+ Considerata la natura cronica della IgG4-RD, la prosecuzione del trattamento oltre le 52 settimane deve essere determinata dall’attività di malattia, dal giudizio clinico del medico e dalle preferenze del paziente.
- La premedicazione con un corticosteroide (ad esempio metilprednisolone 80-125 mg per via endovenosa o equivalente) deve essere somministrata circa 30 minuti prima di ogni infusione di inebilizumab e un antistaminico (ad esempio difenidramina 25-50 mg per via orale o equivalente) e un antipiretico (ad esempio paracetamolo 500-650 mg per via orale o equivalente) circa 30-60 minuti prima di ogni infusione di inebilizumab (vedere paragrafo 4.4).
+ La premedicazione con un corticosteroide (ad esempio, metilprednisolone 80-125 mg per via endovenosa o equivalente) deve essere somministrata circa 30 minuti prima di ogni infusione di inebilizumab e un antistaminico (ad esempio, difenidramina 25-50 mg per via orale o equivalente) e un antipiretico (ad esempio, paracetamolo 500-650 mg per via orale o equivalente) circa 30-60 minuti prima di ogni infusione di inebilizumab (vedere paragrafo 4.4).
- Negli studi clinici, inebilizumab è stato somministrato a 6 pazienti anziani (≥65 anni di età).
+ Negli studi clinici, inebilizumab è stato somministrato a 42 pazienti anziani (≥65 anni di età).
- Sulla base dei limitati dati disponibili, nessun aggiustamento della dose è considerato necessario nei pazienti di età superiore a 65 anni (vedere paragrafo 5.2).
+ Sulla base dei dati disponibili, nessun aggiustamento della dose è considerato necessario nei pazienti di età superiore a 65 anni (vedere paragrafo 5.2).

_ _ _ _ _

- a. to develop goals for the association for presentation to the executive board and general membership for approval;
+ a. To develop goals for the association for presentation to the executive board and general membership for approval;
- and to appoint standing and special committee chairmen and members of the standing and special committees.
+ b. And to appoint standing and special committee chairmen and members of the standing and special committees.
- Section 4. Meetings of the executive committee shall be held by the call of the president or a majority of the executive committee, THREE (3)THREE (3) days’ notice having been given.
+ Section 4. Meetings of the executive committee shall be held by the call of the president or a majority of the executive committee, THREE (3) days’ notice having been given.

_ _ _ _ _

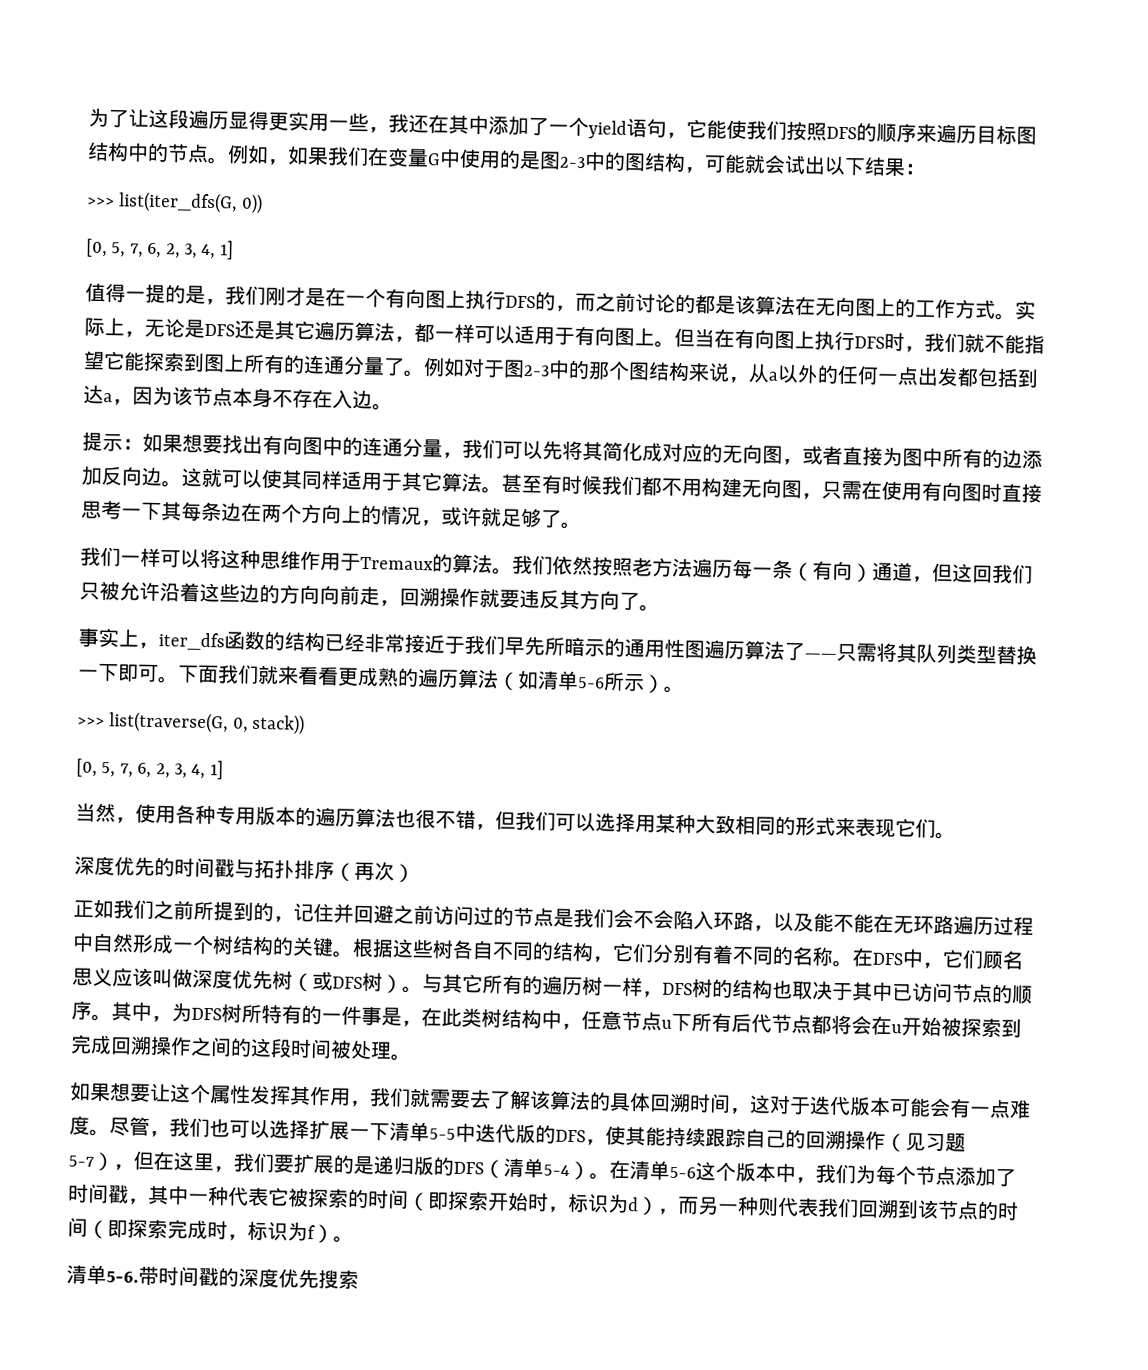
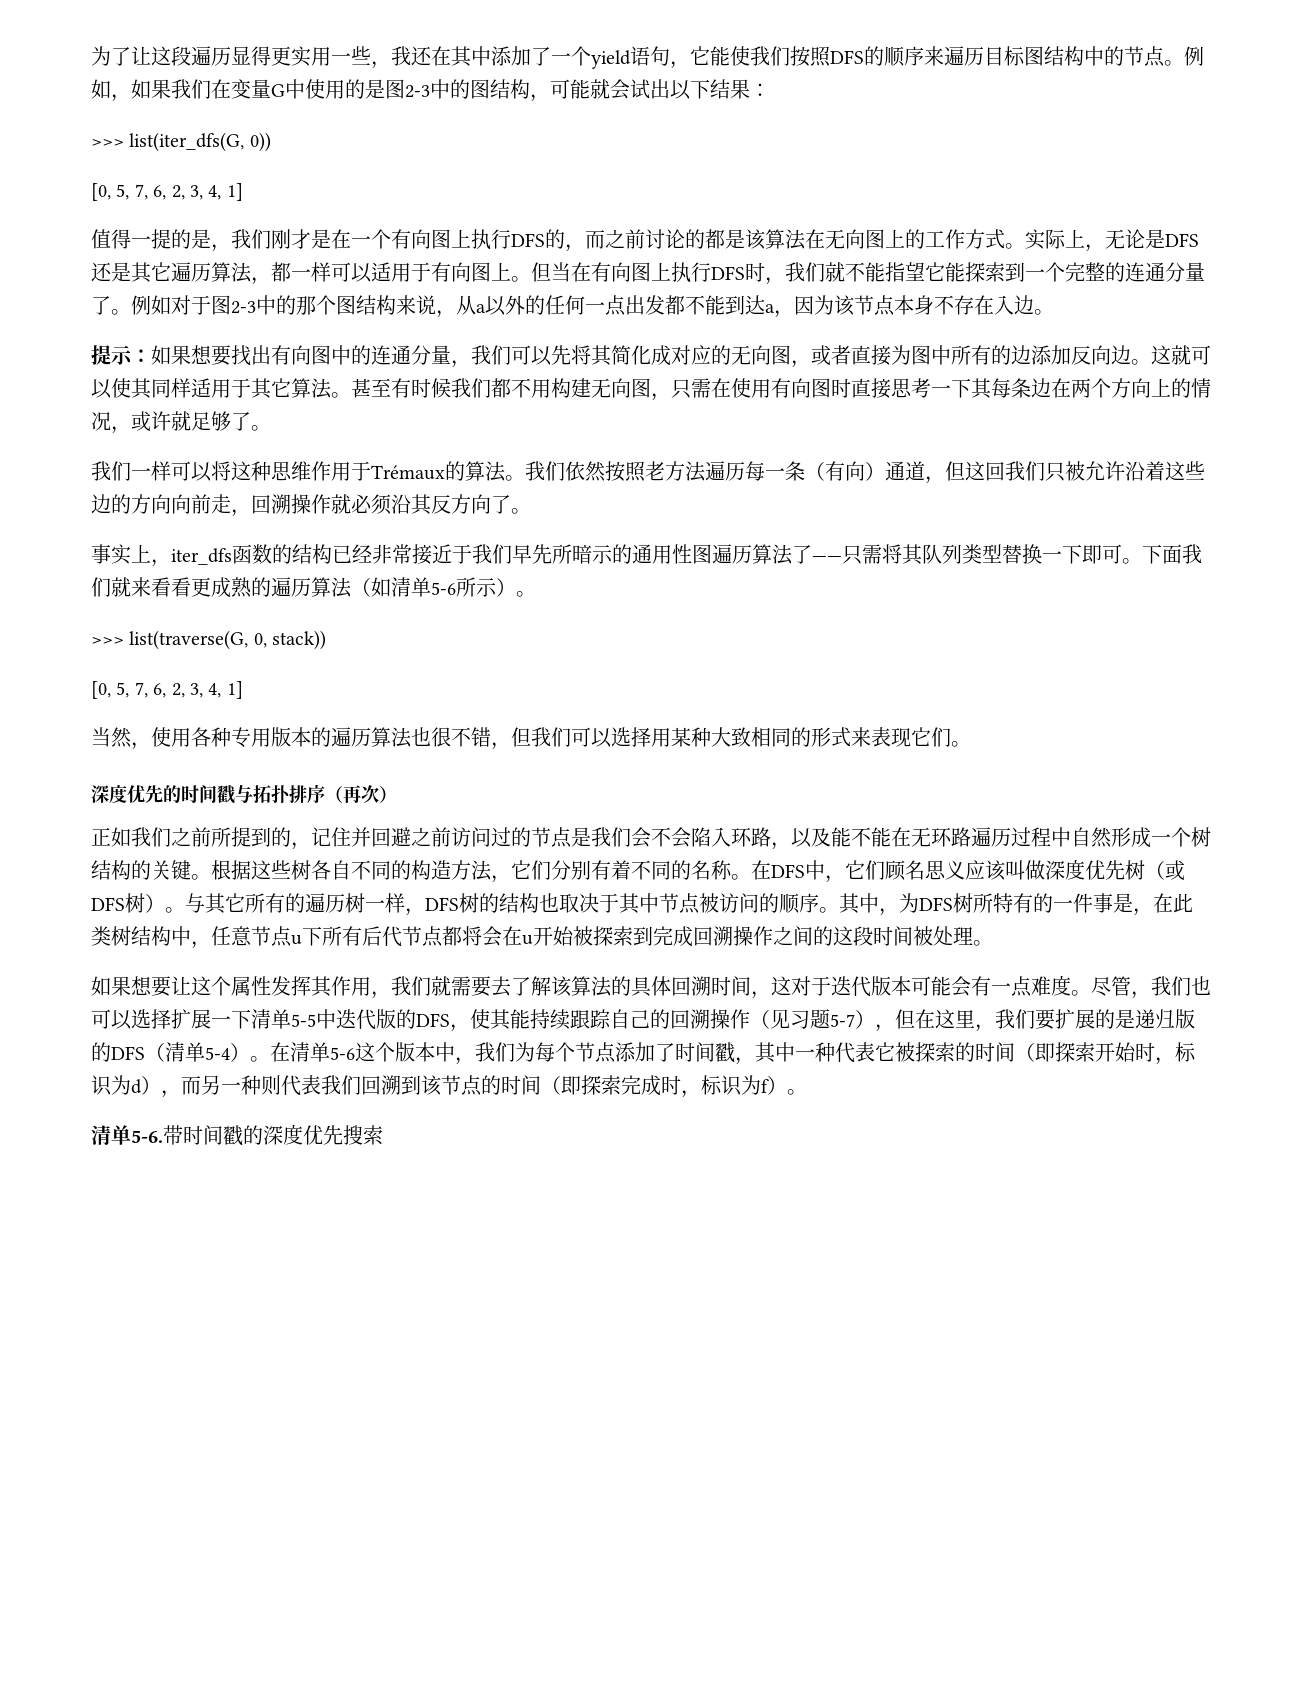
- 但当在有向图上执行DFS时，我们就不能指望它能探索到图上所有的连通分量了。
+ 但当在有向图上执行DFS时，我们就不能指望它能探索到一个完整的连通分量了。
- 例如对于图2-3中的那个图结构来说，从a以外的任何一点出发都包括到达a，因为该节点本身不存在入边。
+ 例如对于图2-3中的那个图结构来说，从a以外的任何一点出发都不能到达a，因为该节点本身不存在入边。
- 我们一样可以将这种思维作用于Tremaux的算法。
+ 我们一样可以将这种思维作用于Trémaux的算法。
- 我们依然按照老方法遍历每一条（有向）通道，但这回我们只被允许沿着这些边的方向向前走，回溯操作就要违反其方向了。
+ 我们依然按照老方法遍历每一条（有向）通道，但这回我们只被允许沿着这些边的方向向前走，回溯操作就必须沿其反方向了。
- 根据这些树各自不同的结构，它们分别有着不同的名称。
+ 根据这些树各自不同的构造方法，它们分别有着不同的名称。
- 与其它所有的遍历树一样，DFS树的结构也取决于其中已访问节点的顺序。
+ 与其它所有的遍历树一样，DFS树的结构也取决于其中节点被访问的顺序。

_ _ _ _ _

▶ [Task]:
Check each line in the records above for the word "board". Return those that have it.

▶ [Response to this exercise]:
- a. to develop goals for the association for presentation to the executive board and general membership for approval;
+ a. To develop goals for the association for presentation to the executive board and general membership for approval;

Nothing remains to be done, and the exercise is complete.